Go through the listing below and output exactly the line with "position:absolute; left:5px; top:3px;", the line with "font-size:9.5px; color:#555e6a; margin-top:1px;", and each line between; omit the rest.

'''

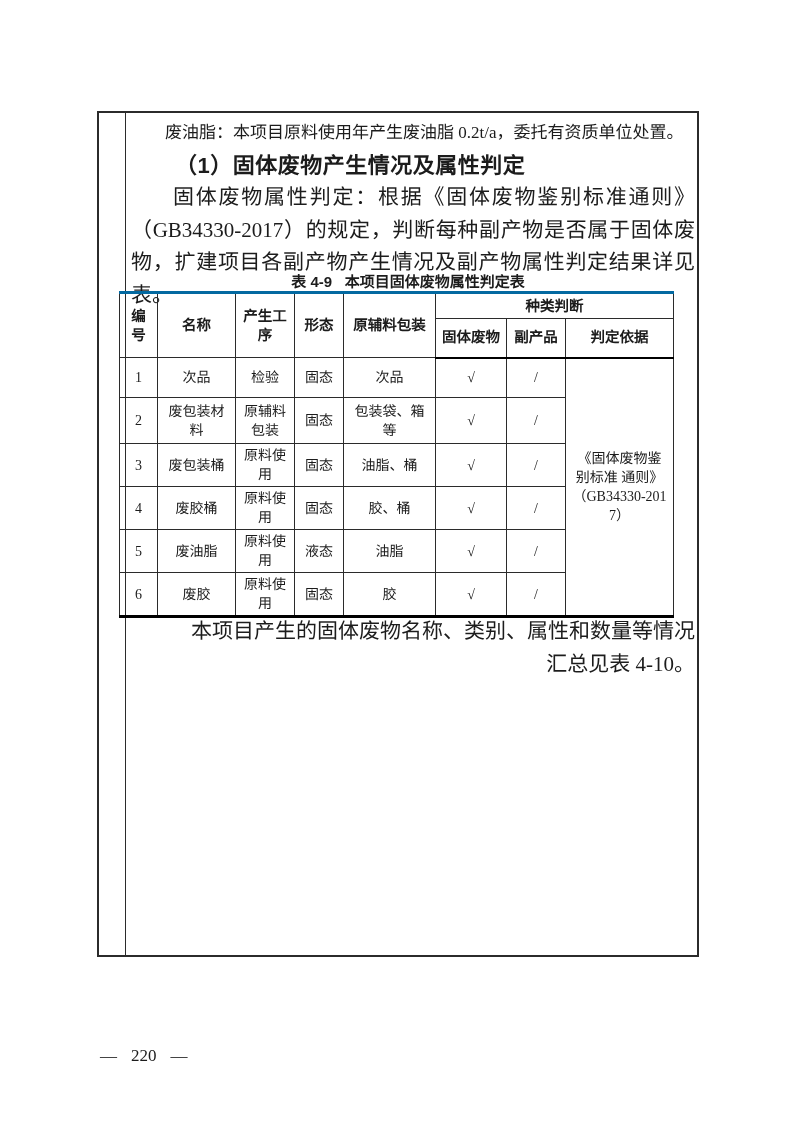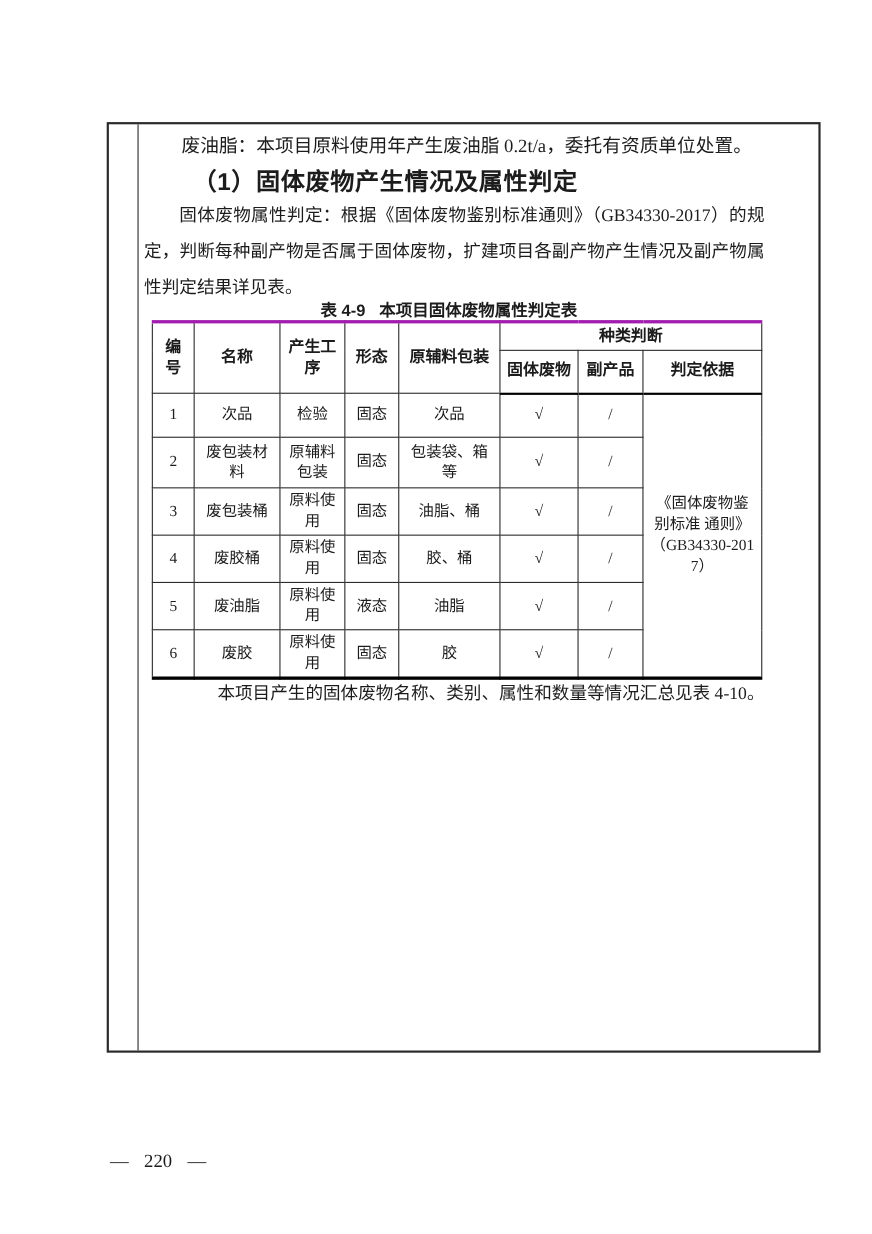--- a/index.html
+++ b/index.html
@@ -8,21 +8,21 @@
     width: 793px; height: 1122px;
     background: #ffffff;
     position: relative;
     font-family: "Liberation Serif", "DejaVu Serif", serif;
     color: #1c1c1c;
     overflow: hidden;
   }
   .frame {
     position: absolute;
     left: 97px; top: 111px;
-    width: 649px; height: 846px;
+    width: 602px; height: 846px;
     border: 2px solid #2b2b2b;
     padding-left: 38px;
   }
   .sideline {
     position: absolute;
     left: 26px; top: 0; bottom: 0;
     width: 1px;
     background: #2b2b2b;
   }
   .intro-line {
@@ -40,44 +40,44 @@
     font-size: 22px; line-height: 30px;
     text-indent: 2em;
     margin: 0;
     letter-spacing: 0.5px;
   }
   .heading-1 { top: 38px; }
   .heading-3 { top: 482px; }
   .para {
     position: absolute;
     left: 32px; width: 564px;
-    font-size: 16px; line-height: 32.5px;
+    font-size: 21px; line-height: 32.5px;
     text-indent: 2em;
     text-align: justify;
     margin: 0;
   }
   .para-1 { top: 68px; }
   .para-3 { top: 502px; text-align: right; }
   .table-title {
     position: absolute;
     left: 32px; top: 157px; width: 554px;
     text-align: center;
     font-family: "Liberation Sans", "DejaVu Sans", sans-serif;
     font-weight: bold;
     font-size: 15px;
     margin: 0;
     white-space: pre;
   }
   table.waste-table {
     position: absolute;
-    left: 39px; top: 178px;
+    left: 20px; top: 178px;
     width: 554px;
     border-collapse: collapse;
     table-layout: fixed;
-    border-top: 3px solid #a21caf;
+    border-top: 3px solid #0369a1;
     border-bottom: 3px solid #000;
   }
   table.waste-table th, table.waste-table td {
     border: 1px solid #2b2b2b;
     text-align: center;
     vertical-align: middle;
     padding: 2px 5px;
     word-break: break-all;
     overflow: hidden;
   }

'''
'''

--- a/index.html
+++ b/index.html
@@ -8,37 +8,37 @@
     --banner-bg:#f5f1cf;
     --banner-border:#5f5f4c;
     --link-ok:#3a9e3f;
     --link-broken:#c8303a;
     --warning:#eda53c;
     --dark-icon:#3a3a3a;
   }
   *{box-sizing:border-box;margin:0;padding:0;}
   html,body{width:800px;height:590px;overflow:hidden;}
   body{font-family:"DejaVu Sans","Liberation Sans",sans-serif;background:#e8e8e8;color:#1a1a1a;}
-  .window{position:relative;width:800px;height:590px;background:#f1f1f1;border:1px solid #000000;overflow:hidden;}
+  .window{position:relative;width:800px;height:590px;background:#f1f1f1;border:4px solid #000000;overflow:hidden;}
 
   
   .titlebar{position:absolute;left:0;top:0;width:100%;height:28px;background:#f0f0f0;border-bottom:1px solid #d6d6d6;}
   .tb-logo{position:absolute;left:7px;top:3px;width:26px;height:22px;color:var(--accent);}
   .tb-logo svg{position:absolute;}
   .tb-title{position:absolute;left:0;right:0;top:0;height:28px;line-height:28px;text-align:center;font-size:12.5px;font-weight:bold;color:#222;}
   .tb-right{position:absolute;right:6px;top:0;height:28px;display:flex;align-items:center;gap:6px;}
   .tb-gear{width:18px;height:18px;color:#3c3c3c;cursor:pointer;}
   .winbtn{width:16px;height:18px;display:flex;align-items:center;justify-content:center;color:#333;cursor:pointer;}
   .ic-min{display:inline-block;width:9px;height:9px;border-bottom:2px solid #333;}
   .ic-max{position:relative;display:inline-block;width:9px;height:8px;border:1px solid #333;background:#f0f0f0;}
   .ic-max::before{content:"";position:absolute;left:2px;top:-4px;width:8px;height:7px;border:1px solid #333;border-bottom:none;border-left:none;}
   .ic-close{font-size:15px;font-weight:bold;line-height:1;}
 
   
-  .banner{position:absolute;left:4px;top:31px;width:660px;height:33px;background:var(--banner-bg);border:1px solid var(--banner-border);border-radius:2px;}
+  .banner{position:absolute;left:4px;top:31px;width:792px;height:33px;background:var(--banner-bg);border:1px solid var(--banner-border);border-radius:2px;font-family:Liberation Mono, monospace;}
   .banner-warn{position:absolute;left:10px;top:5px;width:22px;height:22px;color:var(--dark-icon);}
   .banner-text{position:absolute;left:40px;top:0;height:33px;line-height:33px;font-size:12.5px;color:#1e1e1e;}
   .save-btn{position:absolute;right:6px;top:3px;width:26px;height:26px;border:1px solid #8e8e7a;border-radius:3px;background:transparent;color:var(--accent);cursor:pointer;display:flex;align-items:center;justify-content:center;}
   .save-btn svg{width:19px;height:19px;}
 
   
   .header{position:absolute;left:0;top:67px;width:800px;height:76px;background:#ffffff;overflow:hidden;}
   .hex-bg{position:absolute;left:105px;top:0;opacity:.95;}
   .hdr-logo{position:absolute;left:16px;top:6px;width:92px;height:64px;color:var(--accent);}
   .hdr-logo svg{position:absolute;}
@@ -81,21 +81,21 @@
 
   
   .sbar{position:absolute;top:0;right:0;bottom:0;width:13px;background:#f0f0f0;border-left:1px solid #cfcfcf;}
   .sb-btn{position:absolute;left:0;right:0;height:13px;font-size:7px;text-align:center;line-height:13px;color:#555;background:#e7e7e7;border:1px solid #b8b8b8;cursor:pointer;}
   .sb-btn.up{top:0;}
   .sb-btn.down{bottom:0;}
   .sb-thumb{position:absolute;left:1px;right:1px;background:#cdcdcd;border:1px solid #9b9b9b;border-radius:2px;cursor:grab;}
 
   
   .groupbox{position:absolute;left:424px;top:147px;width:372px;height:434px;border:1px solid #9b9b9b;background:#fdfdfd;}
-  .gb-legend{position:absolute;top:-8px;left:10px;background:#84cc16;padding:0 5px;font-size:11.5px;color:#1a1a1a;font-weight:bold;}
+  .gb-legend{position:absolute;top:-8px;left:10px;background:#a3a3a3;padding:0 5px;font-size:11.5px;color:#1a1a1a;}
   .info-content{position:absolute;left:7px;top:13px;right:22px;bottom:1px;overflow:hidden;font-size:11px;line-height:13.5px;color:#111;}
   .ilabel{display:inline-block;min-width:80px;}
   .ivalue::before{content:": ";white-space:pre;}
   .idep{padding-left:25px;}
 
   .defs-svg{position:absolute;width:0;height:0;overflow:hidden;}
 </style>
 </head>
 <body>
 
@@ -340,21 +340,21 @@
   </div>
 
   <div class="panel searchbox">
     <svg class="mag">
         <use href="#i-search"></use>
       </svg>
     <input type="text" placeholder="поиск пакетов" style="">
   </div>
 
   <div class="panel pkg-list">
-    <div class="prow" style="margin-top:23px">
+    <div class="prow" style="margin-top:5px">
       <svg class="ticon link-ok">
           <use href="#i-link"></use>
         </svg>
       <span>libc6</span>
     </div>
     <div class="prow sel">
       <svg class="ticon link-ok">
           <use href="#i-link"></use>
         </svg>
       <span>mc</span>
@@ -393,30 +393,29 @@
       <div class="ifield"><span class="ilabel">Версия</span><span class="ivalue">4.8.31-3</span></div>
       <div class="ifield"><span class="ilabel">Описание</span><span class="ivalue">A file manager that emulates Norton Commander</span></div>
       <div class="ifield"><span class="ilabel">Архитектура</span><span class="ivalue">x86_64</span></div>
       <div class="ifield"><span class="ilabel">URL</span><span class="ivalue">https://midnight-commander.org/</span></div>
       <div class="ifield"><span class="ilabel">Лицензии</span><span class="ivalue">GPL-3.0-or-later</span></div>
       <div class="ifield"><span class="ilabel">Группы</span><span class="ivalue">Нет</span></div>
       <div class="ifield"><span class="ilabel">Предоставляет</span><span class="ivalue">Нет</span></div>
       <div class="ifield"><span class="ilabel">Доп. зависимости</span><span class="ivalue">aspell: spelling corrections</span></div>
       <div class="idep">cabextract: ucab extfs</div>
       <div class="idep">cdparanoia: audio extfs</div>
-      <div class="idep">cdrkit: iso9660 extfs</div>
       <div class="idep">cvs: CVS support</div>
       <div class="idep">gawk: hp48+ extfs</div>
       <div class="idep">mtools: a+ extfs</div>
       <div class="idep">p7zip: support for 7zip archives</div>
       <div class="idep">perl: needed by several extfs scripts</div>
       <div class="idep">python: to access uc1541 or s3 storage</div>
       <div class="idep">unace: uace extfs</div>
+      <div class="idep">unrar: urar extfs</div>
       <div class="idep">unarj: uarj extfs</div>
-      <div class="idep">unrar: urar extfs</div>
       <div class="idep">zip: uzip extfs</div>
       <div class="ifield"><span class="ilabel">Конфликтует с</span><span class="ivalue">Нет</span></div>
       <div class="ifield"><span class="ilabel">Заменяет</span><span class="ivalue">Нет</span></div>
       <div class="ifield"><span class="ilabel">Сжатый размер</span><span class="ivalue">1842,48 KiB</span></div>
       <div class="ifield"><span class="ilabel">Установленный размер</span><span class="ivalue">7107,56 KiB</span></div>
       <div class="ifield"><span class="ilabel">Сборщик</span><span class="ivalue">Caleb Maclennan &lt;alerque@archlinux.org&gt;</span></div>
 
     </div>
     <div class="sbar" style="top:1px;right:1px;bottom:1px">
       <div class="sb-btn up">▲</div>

'''
'''

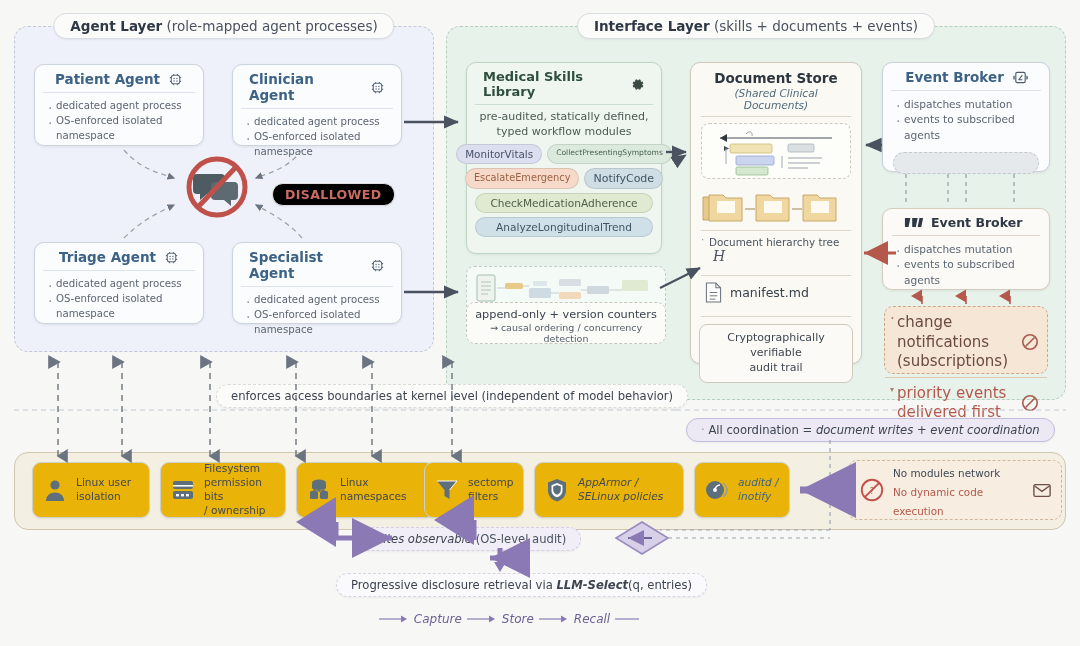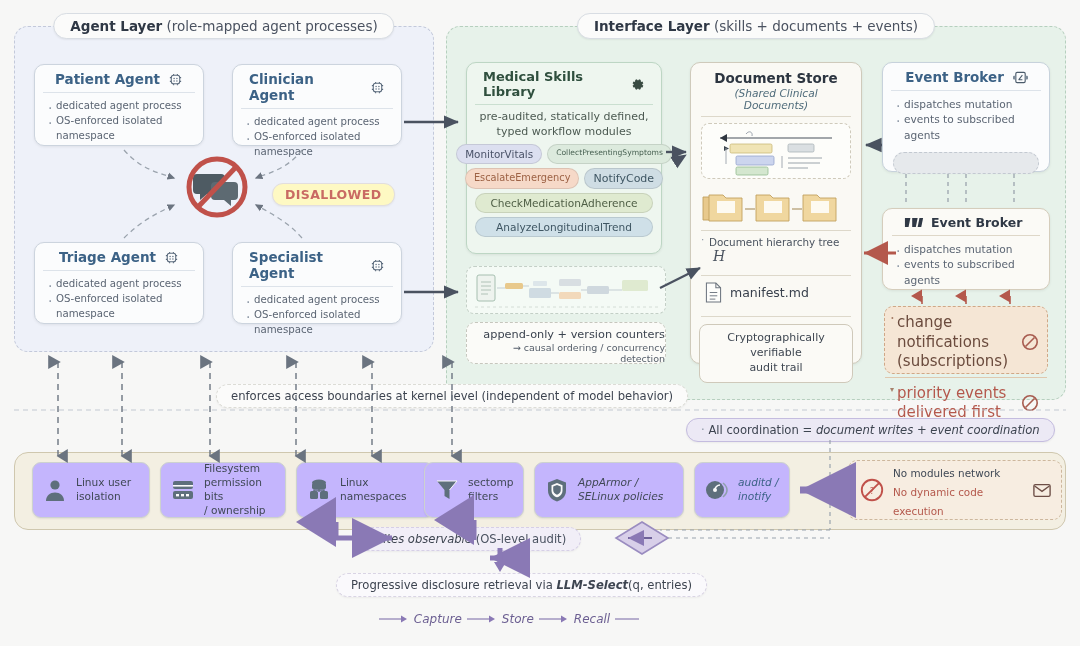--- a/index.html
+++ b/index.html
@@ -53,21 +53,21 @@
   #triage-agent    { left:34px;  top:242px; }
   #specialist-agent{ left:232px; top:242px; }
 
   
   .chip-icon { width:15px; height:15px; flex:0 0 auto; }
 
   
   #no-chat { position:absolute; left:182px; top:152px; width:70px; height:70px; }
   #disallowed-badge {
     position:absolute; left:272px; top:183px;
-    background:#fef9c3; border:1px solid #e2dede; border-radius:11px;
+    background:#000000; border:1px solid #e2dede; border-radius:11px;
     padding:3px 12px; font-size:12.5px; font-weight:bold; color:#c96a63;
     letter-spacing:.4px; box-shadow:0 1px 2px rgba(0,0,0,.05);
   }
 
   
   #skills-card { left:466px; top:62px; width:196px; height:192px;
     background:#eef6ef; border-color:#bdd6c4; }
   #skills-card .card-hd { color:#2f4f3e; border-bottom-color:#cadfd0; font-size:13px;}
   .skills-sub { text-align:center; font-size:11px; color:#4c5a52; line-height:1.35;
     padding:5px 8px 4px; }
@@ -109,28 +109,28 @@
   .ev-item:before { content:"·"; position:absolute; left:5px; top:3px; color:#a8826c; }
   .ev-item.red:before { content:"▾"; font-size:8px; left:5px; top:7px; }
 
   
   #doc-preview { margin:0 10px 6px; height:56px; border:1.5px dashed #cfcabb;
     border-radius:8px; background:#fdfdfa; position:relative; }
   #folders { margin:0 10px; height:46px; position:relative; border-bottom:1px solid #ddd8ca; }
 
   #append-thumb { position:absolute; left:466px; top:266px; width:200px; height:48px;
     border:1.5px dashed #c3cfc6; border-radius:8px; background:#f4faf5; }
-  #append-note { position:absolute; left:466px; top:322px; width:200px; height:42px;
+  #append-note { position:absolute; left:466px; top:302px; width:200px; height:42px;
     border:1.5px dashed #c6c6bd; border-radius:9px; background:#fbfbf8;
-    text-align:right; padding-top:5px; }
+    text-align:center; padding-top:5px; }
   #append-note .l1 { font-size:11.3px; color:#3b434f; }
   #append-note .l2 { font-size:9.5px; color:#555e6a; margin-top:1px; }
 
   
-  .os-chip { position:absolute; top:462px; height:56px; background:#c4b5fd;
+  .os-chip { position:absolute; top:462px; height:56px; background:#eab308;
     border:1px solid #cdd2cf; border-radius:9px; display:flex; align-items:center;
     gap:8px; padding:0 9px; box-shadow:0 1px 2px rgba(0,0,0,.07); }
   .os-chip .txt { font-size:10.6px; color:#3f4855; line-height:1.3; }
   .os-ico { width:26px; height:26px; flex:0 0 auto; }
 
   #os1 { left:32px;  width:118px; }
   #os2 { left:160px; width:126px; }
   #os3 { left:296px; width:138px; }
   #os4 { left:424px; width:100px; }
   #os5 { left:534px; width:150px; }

'''

Exercise response:
   .ev-item:before { content:"·"; position:absolute; left:5px; top:3px; color:#a8826c; }
   .ev-item.red:before { content:"▾"; font-size:8px; left:5px; top:7px; }
 
   
   #doc-preview { margin:0 10px 6px; height:56px; border:1.5px dashed #cfcabb;
     border-radius:8px; background:#fdfdfa; position:relative; }
   #folders { margin:0 10px; height:46px; position:relative; border-bottom:1px solid #ddd8ca; }
 
   #append-thumb { position:absolute; left:466px; top:266px; width:200px; height:48px;
     border:1.5px dashed #c3cfc6; border-radius:8px; background:#f4faf5; }
-  #append-note { position:absolute; left:466px; top:322px; width:200px; height:42px;
+  #append-note { position:absolute; left:466px; top:302px; width:200px; height:42px;
     border:1.5px dashed #c6c6bd; border-radius:9px; background:#fbfbf8;
-    text-align:right; padding-top:5px; }
+    text-align:center; padding-top:5px; }
   #append-note .l1 { font-size:11.3px; color:#3b434f; }
   #append-note .l2 { font-size:9.5px; color:#555e6a; margin-top:1px; }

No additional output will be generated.